2. Before adverting to the facts of the case it is beneficial to mention here that

no affidavit had been filed on behalf of the State (present appellant in both the

appeals) in either of the two writ petitions. Learned Counsel appearing for the

State before the Hon'ble Single Judge had agreed for disposal of the two writ

petitions without affidavits being filed on the ground that arguments have to be

advanced on question of law only.

3. A compendium of facts relevant for disposal of these appeals is as follows:

Approximately 16.95 acres of land was leased out in favour of Pfizer India

Limited in the year 1989 and the lease deed was executed on 04.01.1989. The

tenure of the said lease was 999 years as specified in Clause 1 of the lease deed

(Annexure P1) in writ petition no. 24788 (W) of 2010. The unit owned by original

lessee Pfizer India Limited with the land and structure standing thereon was

transferred to Dabur India Limited on 07.05.1996. Subsequently, through a

process of demerger the Pharmaceutical business of Dabur India Limited was

segregated and that part of the operation of Dabur India Limited came under

another company in the name and style of Dabur Pharma Limited. This scheme of

arrangement in this regard was approved by the Hon'ble High Court of Delhi on

17.10.2003. Dabur Pharma Limited thereafter applied for recording its name as a

lessee of the aforesaid plot originally leased out to Pfizer India Limited and

subsequently transferred to Dabur India Limited. Such application for recording of

the name of Dabur Pharma Limited was allowed by the competent authority of the

State Government on 15.03.2005.

3.1. The original promoters of Dabur Pharma Limited who were holding 64.34%

of the total equity shares in that company thereafter transferred their stake in the

company to Fresenius Kabi (Singapore) PTE Ltd., a company organised under the

laws of Singapore. This transfer of equity shares was effected on 11.08.2008.

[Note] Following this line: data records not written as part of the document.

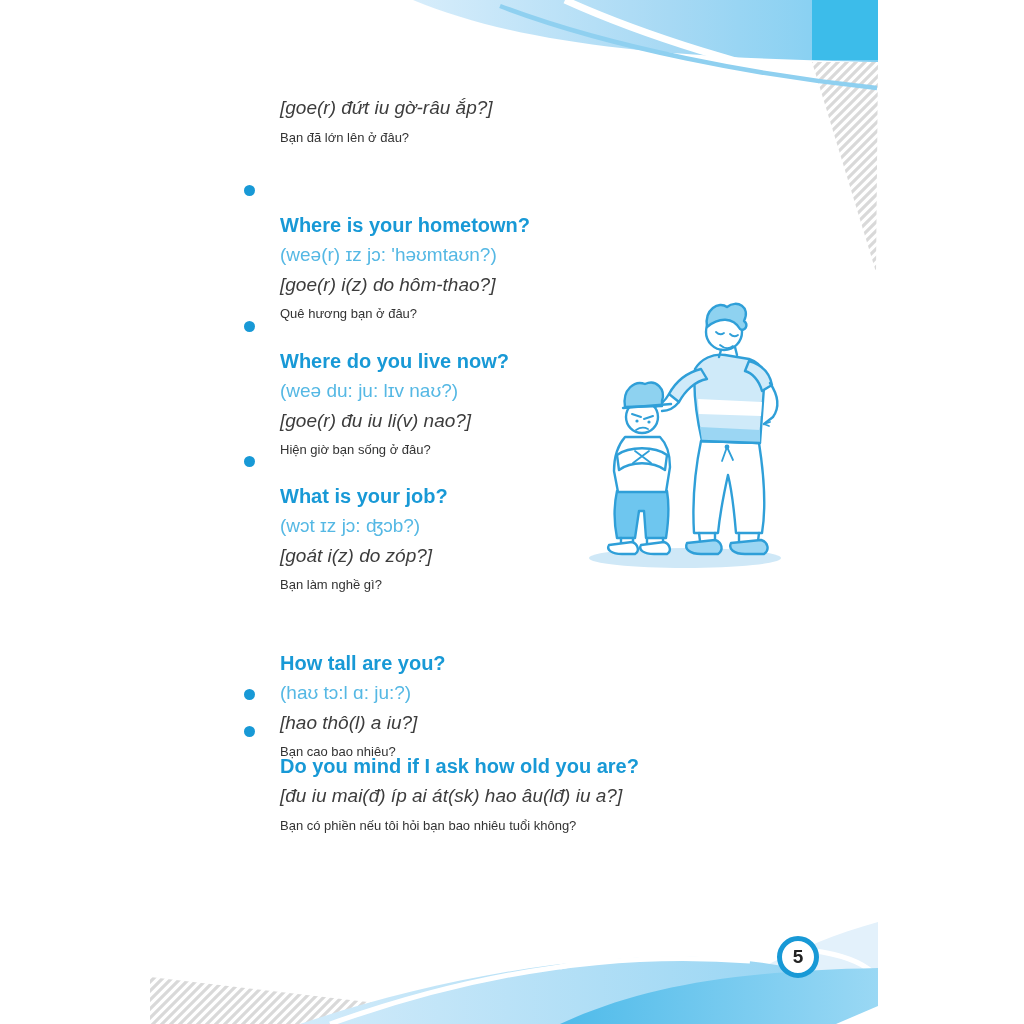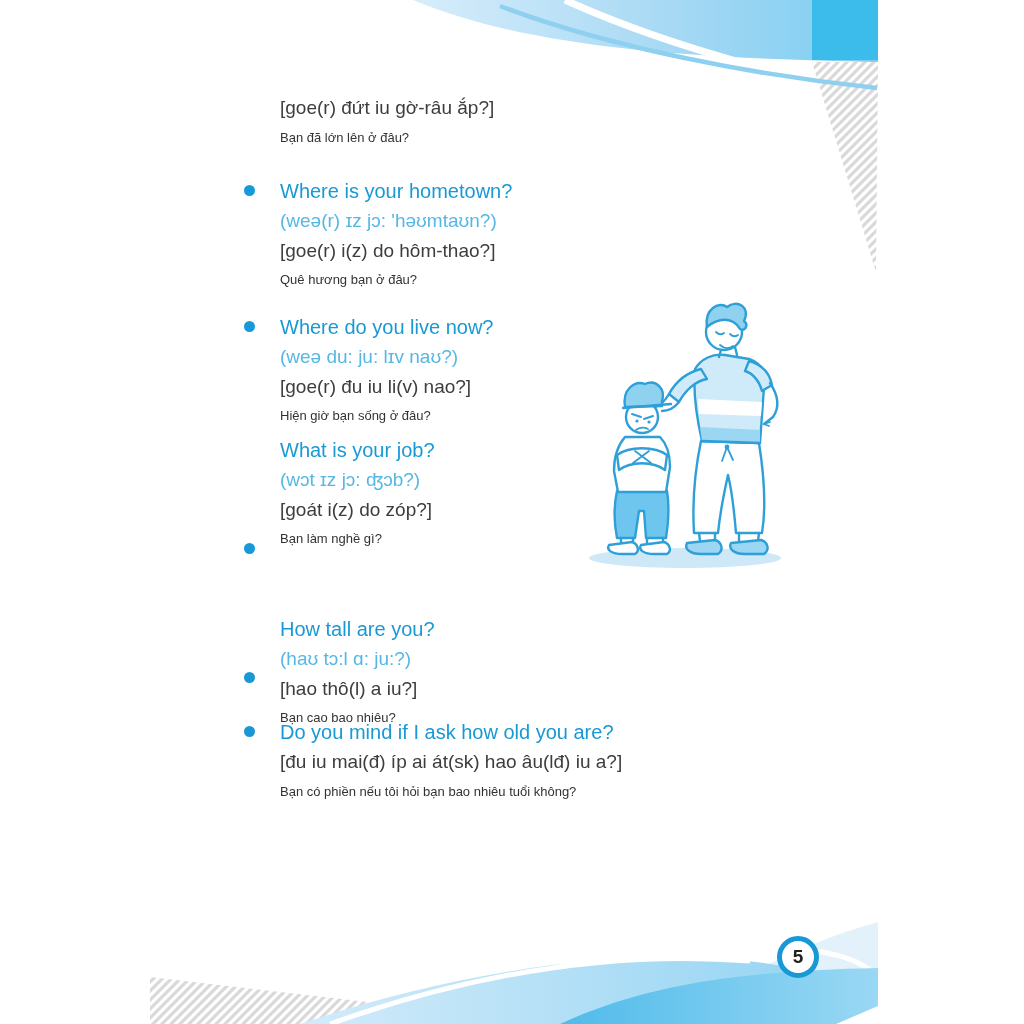--- a/index.html
+++ b/index.html
@@ -9,29 +9,29 @@
   }
   .deco{position:absolute;pointer-events:none;}
   #deco-top{top:0;left:0;}
   #deco-bottom{top:880px;left:0;}
   #illustration{position:absolute;left:575px;top:295px;}
 
   .block{position:absolute;left:244px;width:660px;display:flex;}
   .bullet-col{width:36px;flex:0 0 36px;}
   .bullet{width:11px;height:11px;border-radius:50%;background:#1899d6;margin-top:9px;}
   .lines{flex:1;}
-  .q{font-size:20px;font-weight:normal;color:#1899d6;line-height:30px;}
+  .q{font-size:20px;font-weight:bold;color:#1899d6;line-height:30px;margin-top:34px;}
   .ipa{font-size:19px;color:#55b8e4;line-height:29.5px;}
-  .pvi{font-size:19px;color:#3d3d3d;line-height:29.5px;}
+  .pvi{font-size:19px;font-style:italic;color:#3d3d3d;line-height:29.5px;}
   .vi{font-size:13px;color:#333333;line-height:29.5px;}
 
   #intro-block{top:93px;}
   #block-1{top:176px;}
   #block-2{top:312px;}
-  #block-3{top:435px;align-items:flex-end;}
+  #block-3{top:447px;}
   #block-4{top:614px;align-items:center;}
   #block-5{top:717px;}
 
   #page-badge{
     position:absolute;left:777px;top:936px;width:32px;height:32px;
     background:#ffffff;border:5px solid #1899d6;border-radius:50%;
     display:flex;align-items:center;justify-content:center;
     font-size:19px;font-weight:bold;color:#222;z-index:5;
   }
 </style>

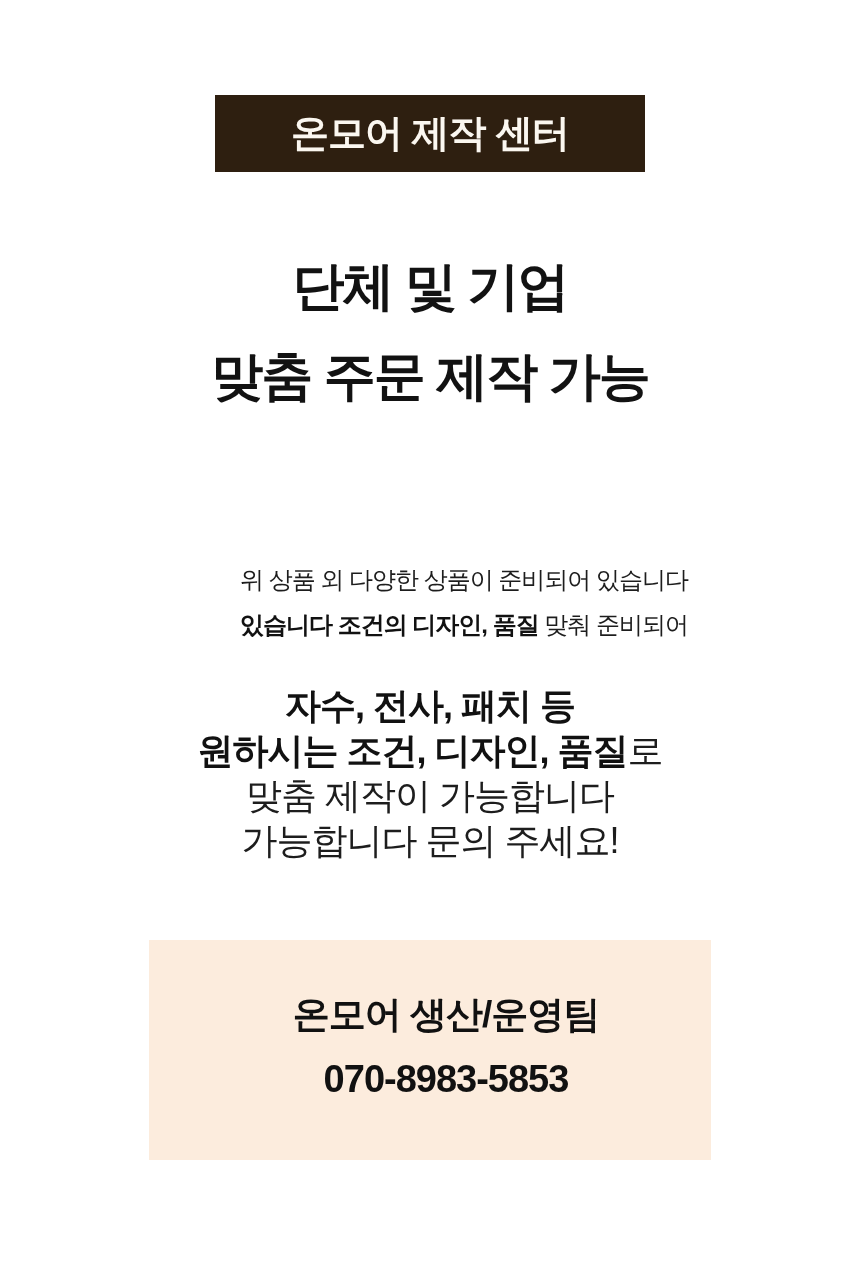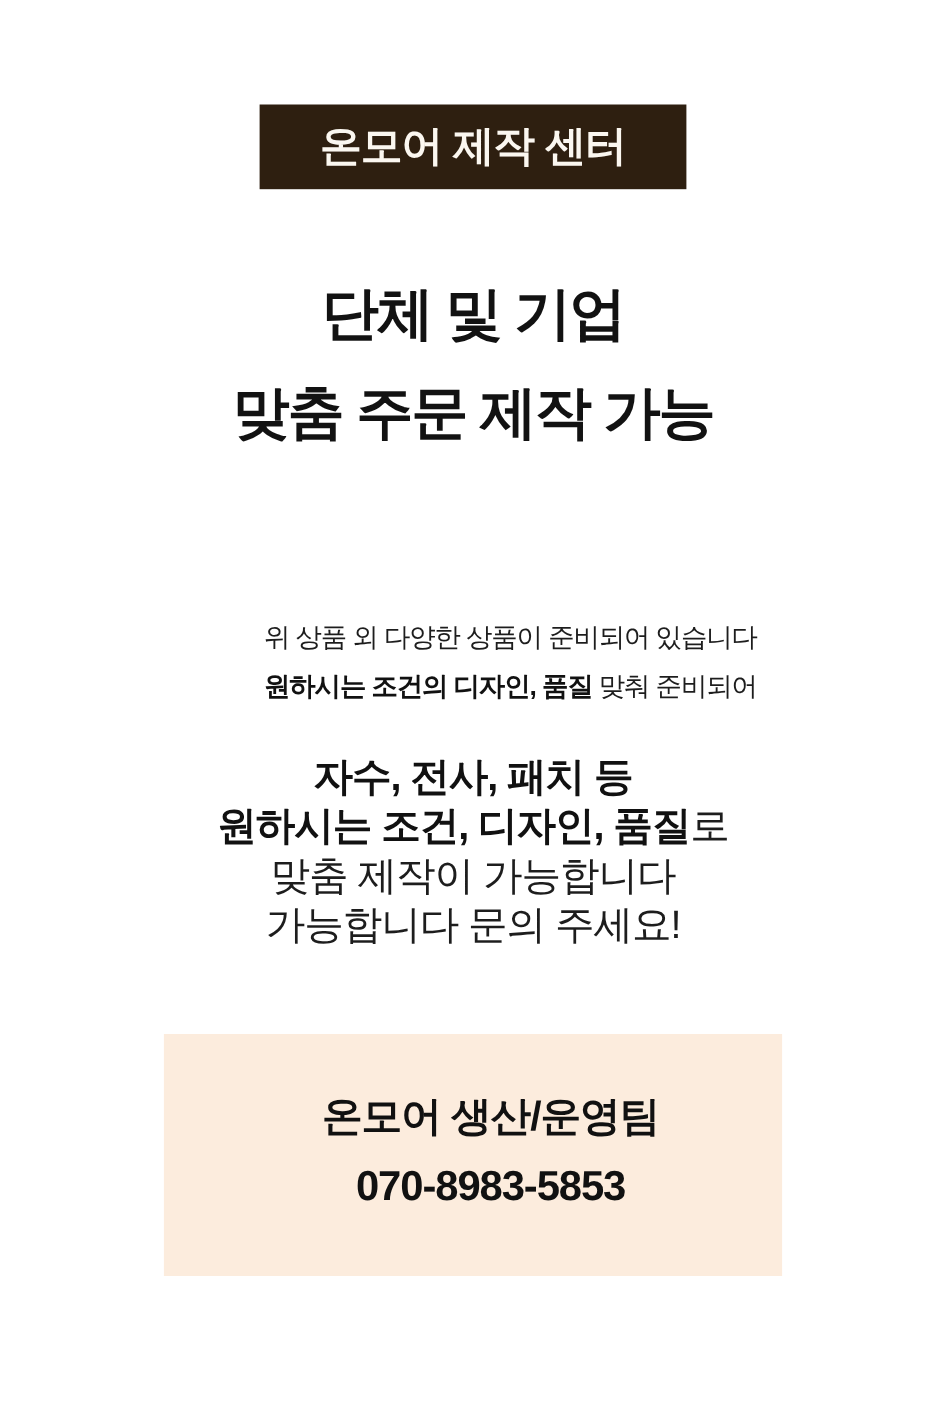--- a/index.html
+++ b/index.html
@@ -15,21 +15,21 @@
     margin: 0 auto;
     background: #ffffff;
     overflow: hidden;
     text-align: center;
   }
   .badge {
     position: absolute;
     top: 95px;
     left: 50%;
     transform: translateX(-50%);
-    width: 388px;
+    width: 430px;
     height: 77px;
     line-height: 77px;
     background: #2e1f10;
     color: #fbf7f0;
     font-size: 38px;
     font-weight: 700;
     letter-spacing: -1px;
     white-space: nowrap;
   }
   .headline {
@@ -107,21 +107,21 @@
 
   <div class="badge" style="background-color: rgb(46, 31, 16);">온모어 제작 센터</div>
 
   <div class="headline">
     <div>단체 및 기업</div>
     <div>맞춤 주문 제작 가능</div>
   </div>
 
   <div class="intro">
     <div>위 상품 외 다양한 상품이 준비되어 있습니다</div>
-    <div><span class="bold">원하시는 조건의 디자인, 품질</span><span> 맞춰 준비되어</span></div>
+    <div><span class="bold">있습니다 조건의 디자인, 품질</span><span> 맞춰 준비되어</span></div>
   </div>
 
   <div class="details">
     <div class="bold">자수, 전사, 패치 등</div>
     <div><span class="bold">원하시는 조건, 디자인, 품질</span><span>로</span></div>
     <div>맞춤 제작이 가능합니다</div>
     <div>가능합니다 문의 주세요!</div>
   </div>
 
   <div class="contact-card" style="background-color: rgb(252, 236, 221);">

Thereafter, the corporate name of Dabur Pharma Limited was changed to

Fresenius Kabi Oncology Ltd. (respondent no.1 in both the appeals).

3.2. A fresh certificate of incorporation was issued by the Registrar of

Companies, national capital territory of Delhi and Haryana on 09.01.2009 vide

Annexure P5 in WP No. 24788 (W) of 2010. The respondent company in both the

appeals is subsidiary of the Singapore based company.

4. The dispute between the respondent company and the appellant State arose

when the respondent company applied for recordal of change of name of the lessee

in respect of the subject plot. Such application was made on 06.01.2010 and the

Estate Manager, Kalyani Urban Development Department, Government of West

Bengal asked for deposit of Rs. 15,37,66,667/- as transfer permission fee on the

basis of notification dated 18.12.2007 for effecting such change. A copy of the said

notification is at page 68 of WP No. 24788 (W) of 2010. The aforesaid notification of

2007 contemplates deposit of fees for transfer of "lease hold rights" for different

categories of land in Kalyani Township. The transfer fee from the respondent

company has been demanded in terms of the circular of December 2007.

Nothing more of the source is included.